Her parents believed Charleigh would be able to stay on the drug as long as she is benefiting from it, which her family says she is — for one thing, she no longer has multiple seizures a day.

However, the Canadian Drug Expert Committee that decides on funding “feels she’s not meeting the criteria anymore, and that is just untrue, she is thriving,” said Fales.

The committee, made up of drug experts as well as lay members, makes reimbursement recommendations to participating federal, provincial and territorial publicly funded drug plans. It’s appointed by and reports to Canada’s Drug Agency.

The Health Ministry said the goal of treatment with Brineura is to slow a patient’s decline in walking and speaking until they reach the end stage of the disease.

“Just because Charlie can’t walk anymore does not give anyone the right to end her life,” said Fales. “I’m sure there’s millions of people that are unable to walk in this world and have quality of life.”

Charleigh has more good days than bad and is an “extremely happy” child, said her mother.

“She wakes up with a smile on her face,” said Fales. “She reaches for her parents. She laughs. She giggles. She loves to go swimming. She interacts with all her peers at school.”

Fales said it’s hard enough raising a terminally ill child knowing she will lose her one day, “but the thought of losing her much sooner than needed is unfathomable.”

“I’ve gone through shock to sadness to anger to immediately motivated to fight this.”

Fales said about 400 children are on the drug worldwide, and Charleigh is the first child ever to be denied funding.

She said she knows her daughter can’t be on the drug forever, and if she was bedridden and in decline, “we obviously would make the choice to not continue treatment.”

“[But] it should be the decision of her medical team, her parents, to discontinue treatment, not a committee that is trying to save money,” said Fales. “That’s what’s happening.”

In a letter to Osborne dated Tuesday, Courtenay-Comox Conservative MLA Brennan Day, critic for rural health, urged the minister to reverse the funding decision to “prevent a tragic and entirely avoidable outcome.”

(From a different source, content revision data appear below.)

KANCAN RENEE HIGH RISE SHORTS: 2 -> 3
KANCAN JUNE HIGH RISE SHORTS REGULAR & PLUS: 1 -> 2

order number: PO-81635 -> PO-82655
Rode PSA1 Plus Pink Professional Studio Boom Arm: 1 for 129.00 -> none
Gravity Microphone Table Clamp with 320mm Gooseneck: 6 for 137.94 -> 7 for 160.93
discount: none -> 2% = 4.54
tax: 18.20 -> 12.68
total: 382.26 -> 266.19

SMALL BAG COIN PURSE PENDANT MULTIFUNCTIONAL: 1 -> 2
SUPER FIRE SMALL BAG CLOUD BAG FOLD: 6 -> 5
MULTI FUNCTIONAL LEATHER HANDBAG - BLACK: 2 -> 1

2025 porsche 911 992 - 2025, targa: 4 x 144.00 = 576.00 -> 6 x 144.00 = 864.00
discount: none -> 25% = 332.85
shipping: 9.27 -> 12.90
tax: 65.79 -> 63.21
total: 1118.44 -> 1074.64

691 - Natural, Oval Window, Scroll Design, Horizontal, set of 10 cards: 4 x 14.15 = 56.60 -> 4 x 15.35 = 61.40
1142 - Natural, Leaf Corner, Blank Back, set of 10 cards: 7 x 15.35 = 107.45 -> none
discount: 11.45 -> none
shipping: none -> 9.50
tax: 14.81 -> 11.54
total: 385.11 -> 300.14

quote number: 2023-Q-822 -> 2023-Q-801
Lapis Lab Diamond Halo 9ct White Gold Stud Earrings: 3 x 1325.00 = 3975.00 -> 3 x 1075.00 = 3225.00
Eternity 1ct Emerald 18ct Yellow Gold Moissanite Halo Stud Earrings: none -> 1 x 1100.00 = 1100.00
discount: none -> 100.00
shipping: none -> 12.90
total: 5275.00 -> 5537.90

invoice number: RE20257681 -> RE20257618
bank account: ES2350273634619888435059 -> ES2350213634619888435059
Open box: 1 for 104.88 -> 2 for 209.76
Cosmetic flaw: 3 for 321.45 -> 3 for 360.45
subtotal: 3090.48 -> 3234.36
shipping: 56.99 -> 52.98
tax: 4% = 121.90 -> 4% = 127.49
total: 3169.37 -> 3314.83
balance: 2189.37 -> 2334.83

Day, in a phone interview, said as the father of a seven-year old, he found his conversation with the family especially tough.

He’s asking the province to meet with the family and medical team so they can present Charleigh’s case directly, especially given the lack of clarity around the committee’s decision and the criteria.

“Furthermore, Charleigh is now the first child in the world to have this treatment discontinued — an alarming distinction for British Columbia, and your ministry, to hold,” Day said in his letter, arguing that in a publicly funded health-care system, the $1-million annual cost should not be a deciding factor in “whether a child lives or dies.”

Fales said she wasn’t prepared to have to fight to keep her daughter on the drug, imagining the decision would come from Charleigh’s medical team.

“Also, I know my daughter better than anyone, and I know she’ll let me know when it’s time for her final rest,” said Fales. “And it is not even close.”